Instructions for the task →
Word for word, write out the entries that follow, omitting all pictures.

Data section →
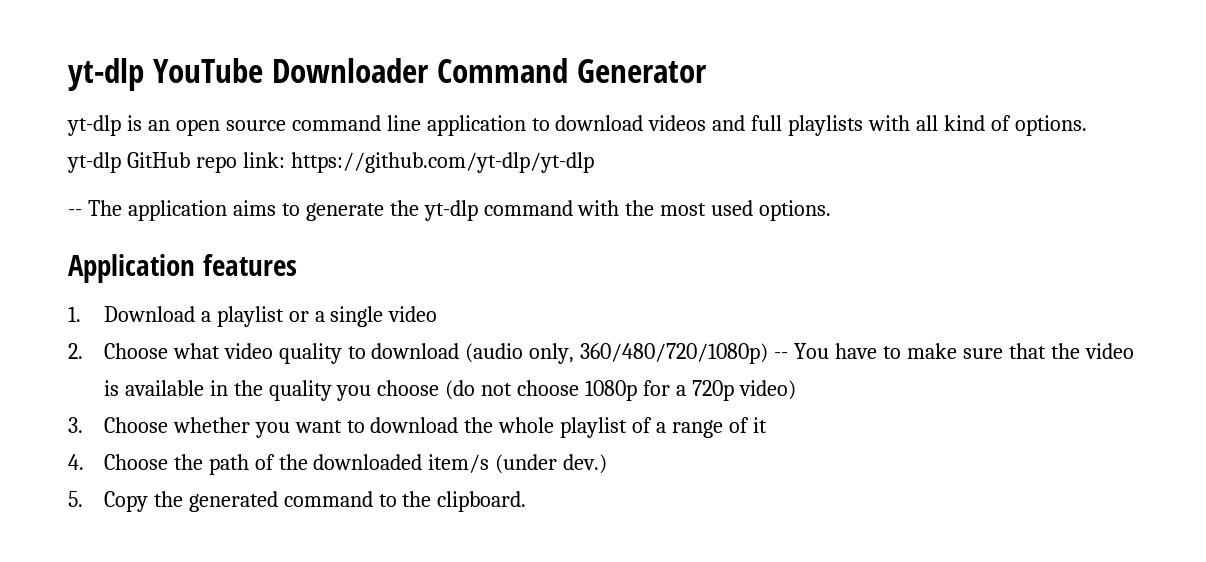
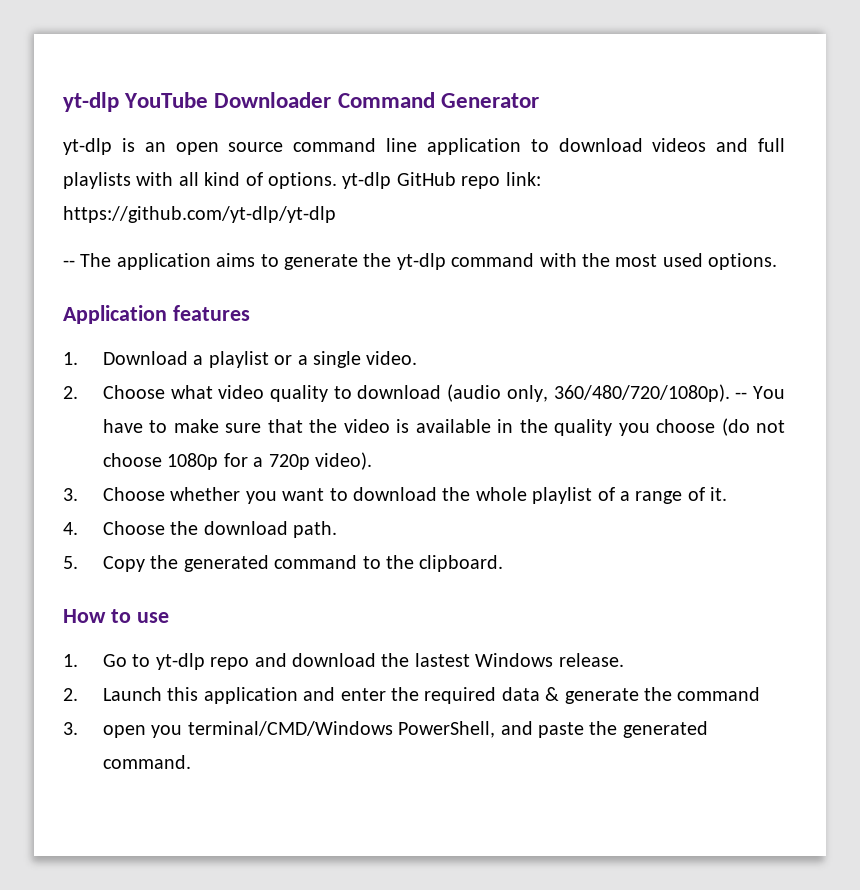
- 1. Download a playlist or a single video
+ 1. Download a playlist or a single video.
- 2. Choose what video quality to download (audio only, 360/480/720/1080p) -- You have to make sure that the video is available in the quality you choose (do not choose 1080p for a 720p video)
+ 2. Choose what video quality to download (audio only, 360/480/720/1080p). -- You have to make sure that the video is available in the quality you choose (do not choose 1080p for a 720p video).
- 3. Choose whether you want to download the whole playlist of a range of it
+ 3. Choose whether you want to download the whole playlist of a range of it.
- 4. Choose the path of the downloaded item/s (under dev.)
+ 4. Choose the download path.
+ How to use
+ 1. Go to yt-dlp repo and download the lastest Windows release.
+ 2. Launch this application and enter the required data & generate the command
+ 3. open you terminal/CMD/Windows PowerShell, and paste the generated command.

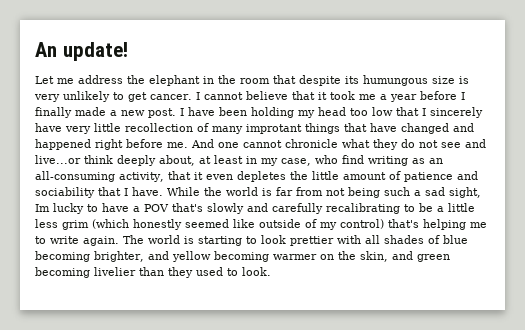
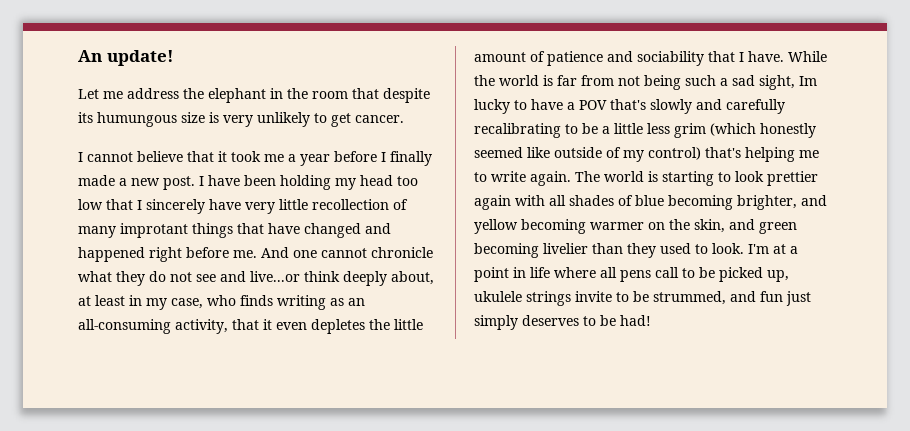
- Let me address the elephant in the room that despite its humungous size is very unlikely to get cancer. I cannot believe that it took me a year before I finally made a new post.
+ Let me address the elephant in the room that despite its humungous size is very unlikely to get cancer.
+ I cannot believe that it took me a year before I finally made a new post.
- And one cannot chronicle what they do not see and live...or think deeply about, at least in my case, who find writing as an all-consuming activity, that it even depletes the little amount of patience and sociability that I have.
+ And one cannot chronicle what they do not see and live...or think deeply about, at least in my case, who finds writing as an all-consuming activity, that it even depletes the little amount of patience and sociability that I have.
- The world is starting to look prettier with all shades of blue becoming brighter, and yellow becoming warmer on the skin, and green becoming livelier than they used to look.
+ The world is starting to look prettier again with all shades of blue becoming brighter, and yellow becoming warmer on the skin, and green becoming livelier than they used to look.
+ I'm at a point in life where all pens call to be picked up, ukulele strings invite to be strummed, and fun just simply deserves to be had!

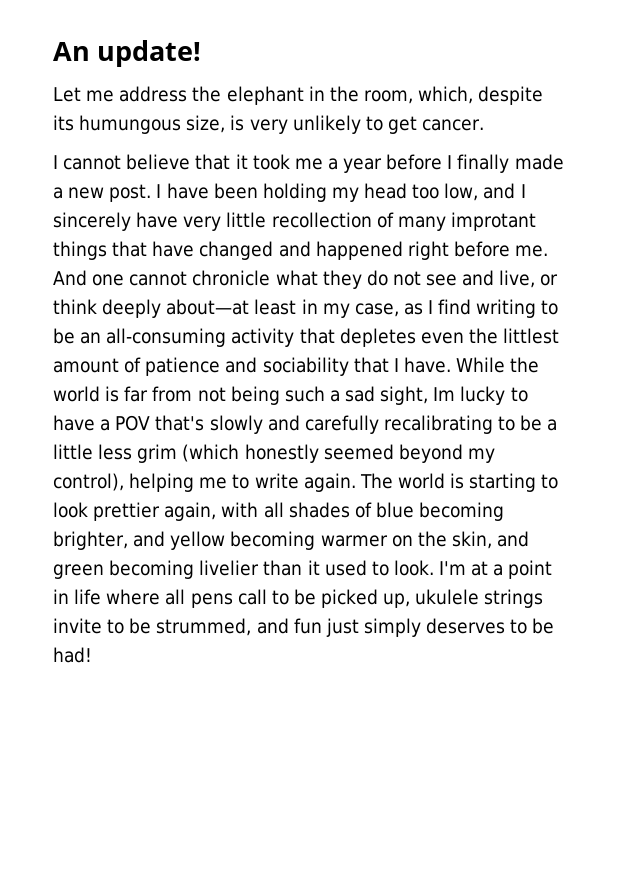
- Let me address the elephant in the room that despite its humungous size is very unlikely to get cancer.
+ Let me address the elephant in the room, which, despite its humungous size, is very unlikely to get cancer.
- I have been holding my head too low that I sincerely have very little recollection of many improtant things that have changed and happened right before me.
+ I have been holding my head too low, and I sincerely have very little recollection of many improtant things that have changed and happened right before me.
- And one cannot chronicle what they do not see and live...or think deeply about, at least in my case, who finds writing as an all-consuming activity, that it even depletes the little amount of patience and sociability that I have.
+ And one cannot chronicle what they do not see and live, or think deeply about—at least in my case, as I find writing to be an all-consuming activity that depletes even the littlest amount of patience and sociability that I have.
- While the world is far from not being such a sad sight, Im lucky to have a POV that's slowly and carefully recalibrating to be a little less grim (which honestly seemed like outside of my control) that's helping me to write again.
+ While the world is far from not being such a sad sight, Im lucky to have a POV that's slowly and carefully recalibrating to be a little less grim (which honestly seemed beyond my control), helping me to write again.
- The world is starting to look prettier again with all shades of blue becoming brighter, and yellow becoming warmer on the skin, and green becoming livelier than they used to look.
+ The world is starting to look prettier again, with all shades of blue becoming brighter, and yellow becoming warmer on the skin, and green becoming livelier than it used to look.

Expected answer →
- 1. Download a playlist or a single video
+ 1. Download a playlist or a single video.
- 2. Choose what video quality to download (audio only, 360/480/720/1080p) -- You have to make sure that the video is available in the quality you choose (do not choose 1080p for a 720p video)
+ 2. Choose what video quality to download (audio only, 360/480/720/1080p). -- You have to make sure that the video is available in the quality you choose (do not choose 1080p for a 720p video).
- 3. Choose whether you want to download the whole playlist of a range of it
+ 3. Choose whether you want to download the whole playlist of a range of it.
- 4. Choose the path of the downloaded item/s (under dev.)
+ 4. Choose the download path.
+ How to use
+ 1. Go to yt-dlp repo and download the lastest Windows release.
+ 2. Launch this application and enter the required data & generate the command
+ 3. open you terminal/CMD/Windows PowerShell, and paste the generated command.

- Let me address the elephant in the room that despite its humungous size is very unlikely to get cancer. I cannot believe that it took me a year before I finally made a new post.
+ Let me address the elephant in the room that despite its humungous size is very unlikely to get cancer.
+ I cannot believe that it took me a year before I finally made a new post.
- And one cannot chronicle what they do not see and live...or think deeply about, at least in my case, who find writing as an all-consuming activity, that it even depletes the little amount of patience and sociability that I have.
+ And one cannot chronicle what they do not see and live...or think deeply about, at least in my case, who finds writing as an all-consuming activity, that it even depletes the little amount of patience and sociability that I have.
- The world is starting to look prettier with all shades of blue becoming brighter, and yellow becoming warmer on the skin, and green becoming livelier than they used to look.
+ The world is starting to look prettier again with all shades of blue becoming brighter, and yellow becoming warmer on the skin, and green becoming livelier than they used to look.
+ I'm at a point in life where all pens call to be picked up, ukulele strings invite to be strummed, and fun just simply deserves to be had!

- Let me address the elephant in the room that despite its humungous size is very unlikely to get cancer.
+ Let me address the elephant in the room, which, despite its humungous size, is very unlikely to get cancer.
- I have been holding my head too low that I sincerely have very little recollection of many improtant things that have changed and happened right before me.
+ I have been holding my head too low, and I sincerely have very little recollection of many improtant things that have changed and happened right before me.
- And one cannot chronicle what they do not see and live...or think deeply about, at least in my case, who finds writing as an all-consuming activity, that it even depletes the little amount of patience and sociability that I have.
+ And one cannot chronicle what they do not see and live, or think deeply about—at least in my case, as I find writing to be an all-consuming activity that depletes even the littlest amount of patience and sociability that I have.
- While the world is far from not being such a sad sight, Im lucky to have a POV that's slowly and carefully recalibrating to be a little less grim (which honestly seemed like outside of my control) that's helping me to write again.
+ While the world is far from not being such a sad sight, Im lucky to have a POV that's slowly and carefully recalibrating to be a little less grim (which honestly seemed beyond my control), helping me to write again.
- The world is starting to look prettier again with all shades of blue becoming brighter, and yellow becoming warmer on the skin, and green becoming livelier than they used to look.
+ The world is starting to look prettier again, with all shades of blue becoming brighter, and yellow becoming warmer on the skin, and green becoming livelier than it used to look.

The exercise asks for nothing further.